Device de-registration

Devices can de-register under control of an authorised user.

Device registration

OTA TLS

Registration ‘over-the air’ using TLS handshake - this method is not considered Quantum-safe and as such is only suitable for provisioning in e.g. test or lab environments, or other scenarios where quantum-safety is not required.

Device registration

OTA Quantum

Registration ‘over-the-air’ using a combination of three key encapsulation mechanisms that are quantum-resistant (i.e. part of the NIST Post-Quantum Cryptography Standardization Project).
This method is considered quantum safe, provided at least one of these algorithms continues to be so.
The methods used are:
-CRYSTALS Kyber
-FrodoKEM
-Classic McEliece

User administration

Create new users

New users can be created and invited to use the system.

User administration

RBAC

Grouping of system administration permissions into roles:
-‘SKA (Platform) User’ – view only user (has view only-access to all pages and no edit rights);
-‘Commissioning Engineer’ intended for those users commissioning devices onto a network and checking devices are correctly registered, but where such users are not required to modify policies or hierarchy in which a device sits (as ‘SKA (Platform) User’, but can also register and de-register devices);
-‘SDK user’ – intended for application developers to have full functionality in test environments or environments where programming and requirements are highly fluid (as ‘Commissioning Engineer’, with additional rights to create and edit Organisational Units (see below), Policies and associated linking rights); and
-‘System administrator’ – users with all rights to the customers’ tenant (as SDK user, with user administrative rights (change roles, edit user details).

User administration

Edit/ delete users

Users details and roles can be edited and users can be deleted.

User administration

MFA login

Customers can request time-based one time passcode (TOTP) to be required when logging in to the console.

Device monitoring

Device details - Properties

Devices can scrape information about their environment, add it to any other relevant information and send it to the platform.  This information can be viewed in the ‘Device details’ panel on the console.

Device monitoring

Device details - Heartbeat

Devices can send a ‘heartbeat’ message to SKA (Platform), so the activity status of the application can be inferred and viewed in the ‘Device details’ panel on the console.  Devices may be:
-Green/Healthy - a heartbeat message has been received in the 5 minutes prior to page load.
-Amber/Warning - a heartbeat message has been received between 5-10 minutes prior to page load.
-Red/Unresponsive - no heartbeat message has been received for more than 10 minutes prior to page load.
-Grey/Unknown - no heartbeat message has ever been received for this device.
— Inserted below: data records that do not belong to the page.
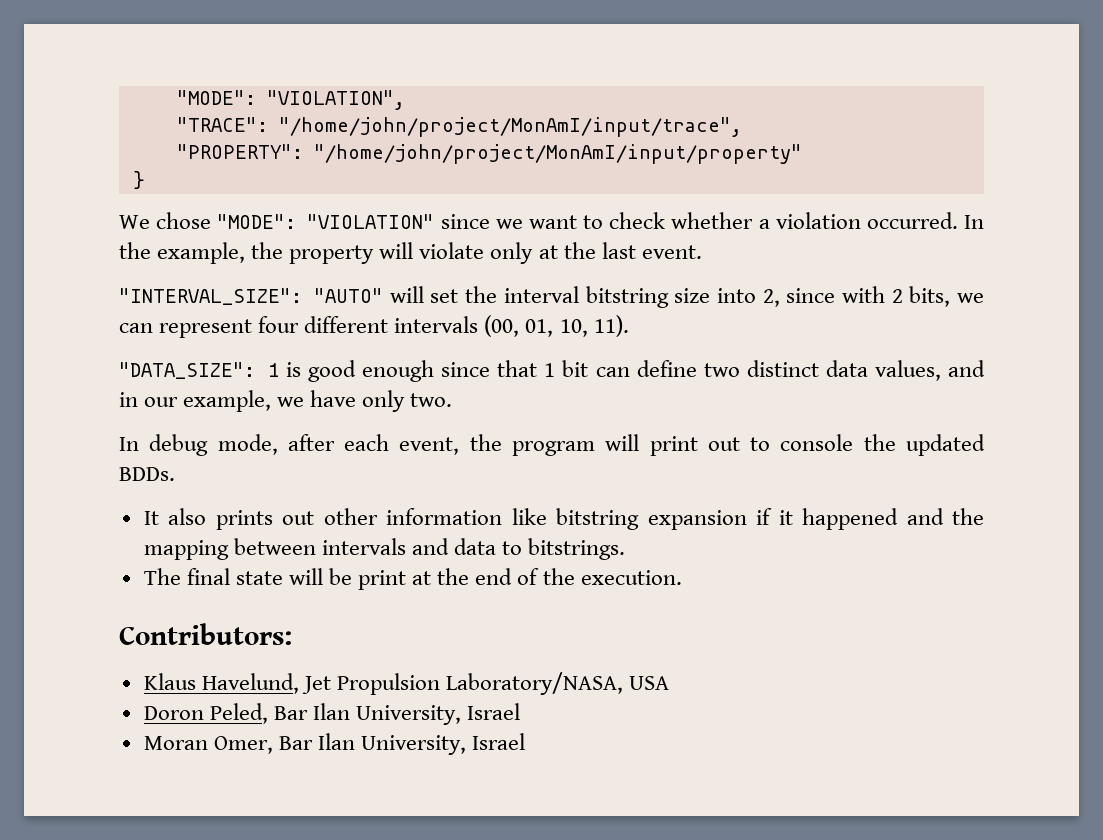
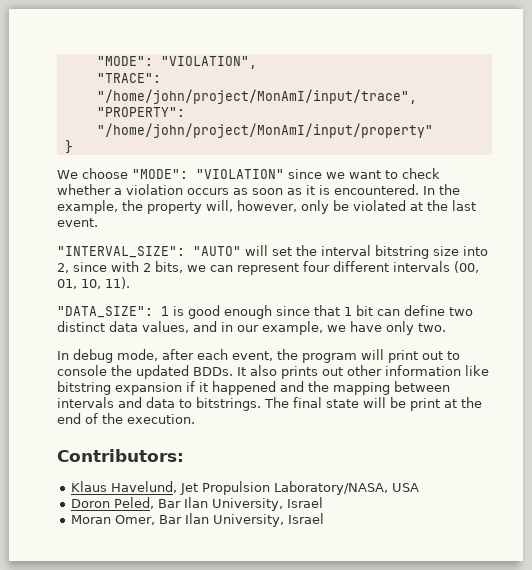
[156,212,212,229] chose -> [82,168,128,179] choose
[866,212,958,229] occurred. -> [187,184,419,195] occurs as soon as it is encountered.
[379,242,534,264] will violate only -> [206,200,406,214] will, however, only be violated
(175, 474) // -> (233, 371) none
(626, 549) // -> (261, 404) none

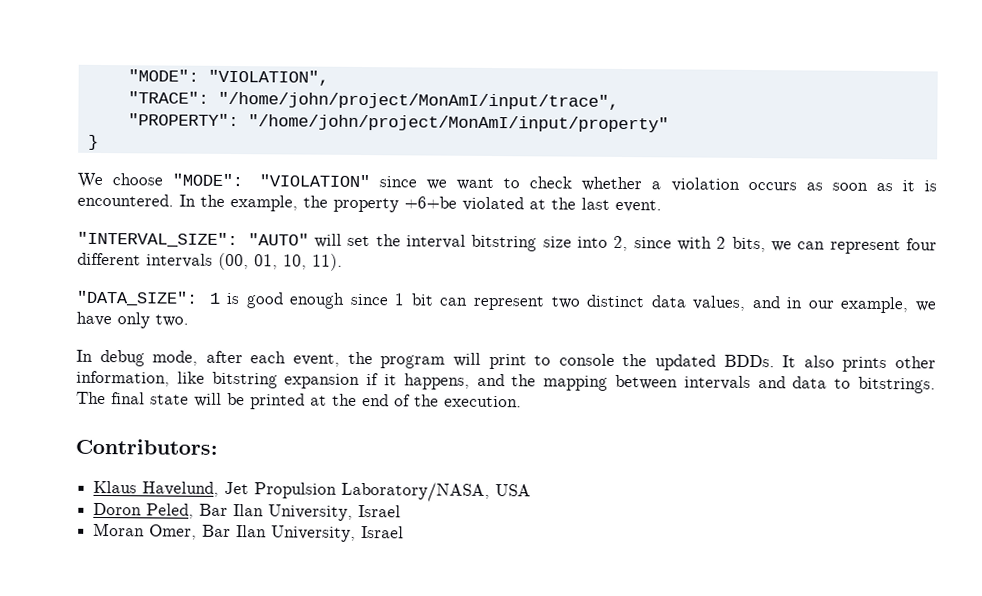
[206,200,349,214] will, however, only be -> [404,196,457,209] +6+be
[314,305,340,316] that -> (389, 299) none
[404,305,445,316] define -> [473,295,546,311] represent
[422,351,443,360] out -> (527, 361) none
[322,365,461,376] out other information -> [894,356,936,369] [76,370,170,387] other information,
[212,381,276,395] happened -> [403,373,470,390] happens,
[410,398,440,411] print -> [250,393,305,410] printed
*These values are the defaults. The boundaries can be customised (see ‘Customised heartbeat status boundaries’).

Device monitoring

Customised heartbeat status boundaries

System administrators can customise the time boundaries between the Activity statuses (devices being considered Green/Active, Amber/Recently active and Red/Inactive).

Additional policies can be created and applied at OU level or to individual devices for more granular control.

Resiliency

HA

The platforms supports running in an active/passive high availability setup (2 nodes with a load balancer).

TPM HA as a RoT is supported for HA SKA-CC deployments (Ubuntu 24.04 LTS only).

Instance management

License registration

Each instance must be individually licensed with a License file supplied by Arqit.

SKA-EC - single tenant license

SKA-CC - multi-tenant license

Security

Root Of Trust (RoT)

Platform administrators have multiple options available to securely store the Platform Master Key (PMK) which is the RoT for the platform. The PMK can be stored in an external HSM or can be protected by a TPM available on the platform host (virtual or physical TPMs).

Additionally, customers have the option to deploy the platform without a hardware root of trust, which relies on a basic XOR operation instead of a key wrapping operation using a PMK.

This is less secure than using a customer provided PMK as the root of trust which is stored in external hardware with enterprise grade encryption such as an HSM or TPM, but reduces deployment complexity.